* Prompt *
Repeat the listing below verbatim, without its images.

* Information given *
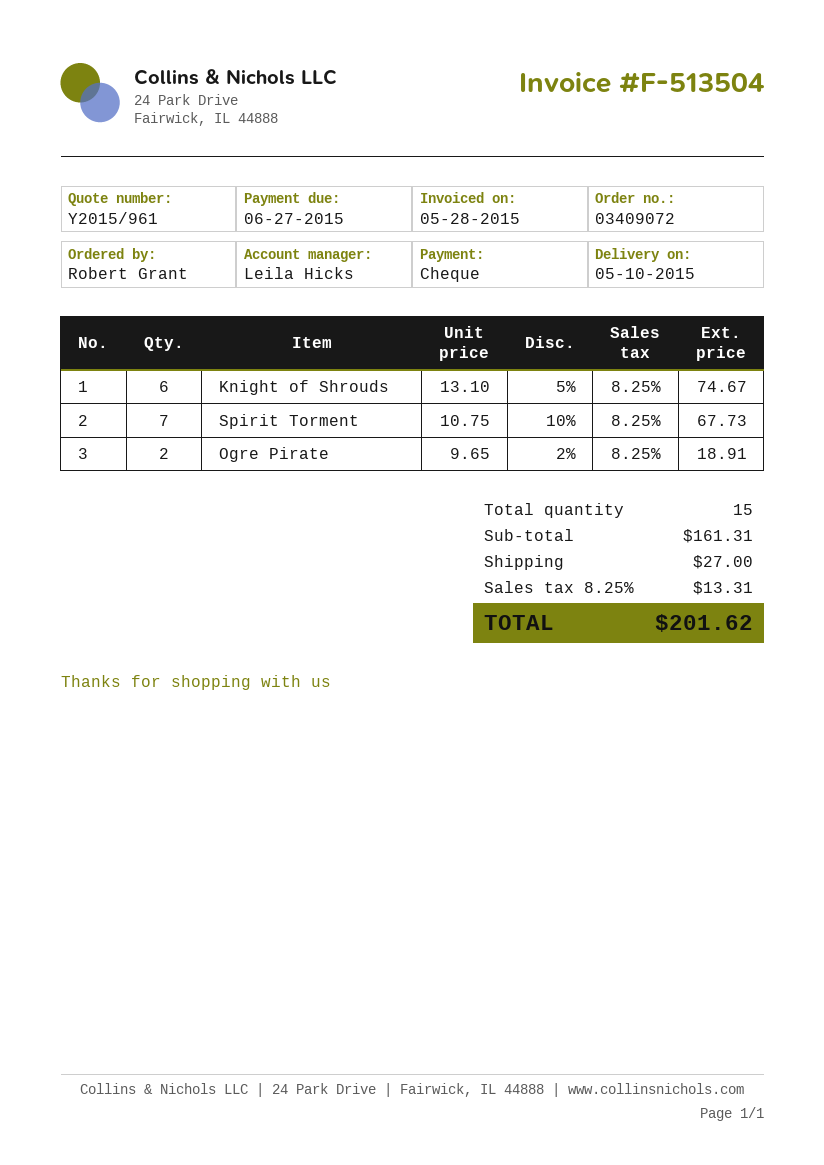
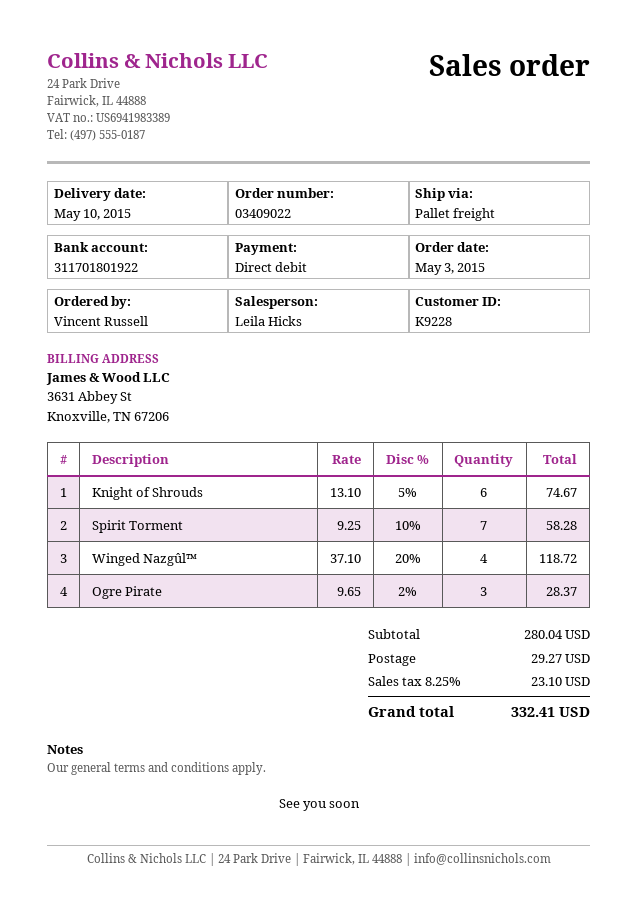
order number: 03409072 -> 03409022
ordered by: Robert Grant -> Vincent Russell
payment method: cheque -> direct debit
Spirit Torment: 7 x 10.75 - 10% = 67.73 -> 7 x 9.25 - 10% = 58.28
Ogre Pirate: 2 x 9.65 - 2% = 18.91 -> 3 x 9.65 - 2% = 28.37
Winged Nazgûl™: none -> 4 x 37.10 - 20% = 118.72
subtotal: 161.31 -> 280.04
shipping: 27.00 -> 29.27
tax: 8.25% = 13.31 -> 8.25% = 23.10
total: 201.62 -> 332.41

* Problem solution *
order number: 03409072 -> 03409022
ordered by: Robert Grant -> Vincent Russell
payment method: cheque -> direct debit
Spirit Torment: 7 x 10.75 - 10% = 67.73 -> 7 x 9.25 - 10% = 58.28
Ogre Pirate: 2 x 9.65 - 2% = 18.91 -> 3 x 9.65 - 2% = 28.37
Winged Nazgûl™: none -> 4 x 37.10 - 20% = 118.72
subtotal: 161.31 -> 280.04
shipping: 27.00 -> 29.27
tax: 8.25% = 13.31 -> 8.25% = 23.10
total: 201.62 -> 332.41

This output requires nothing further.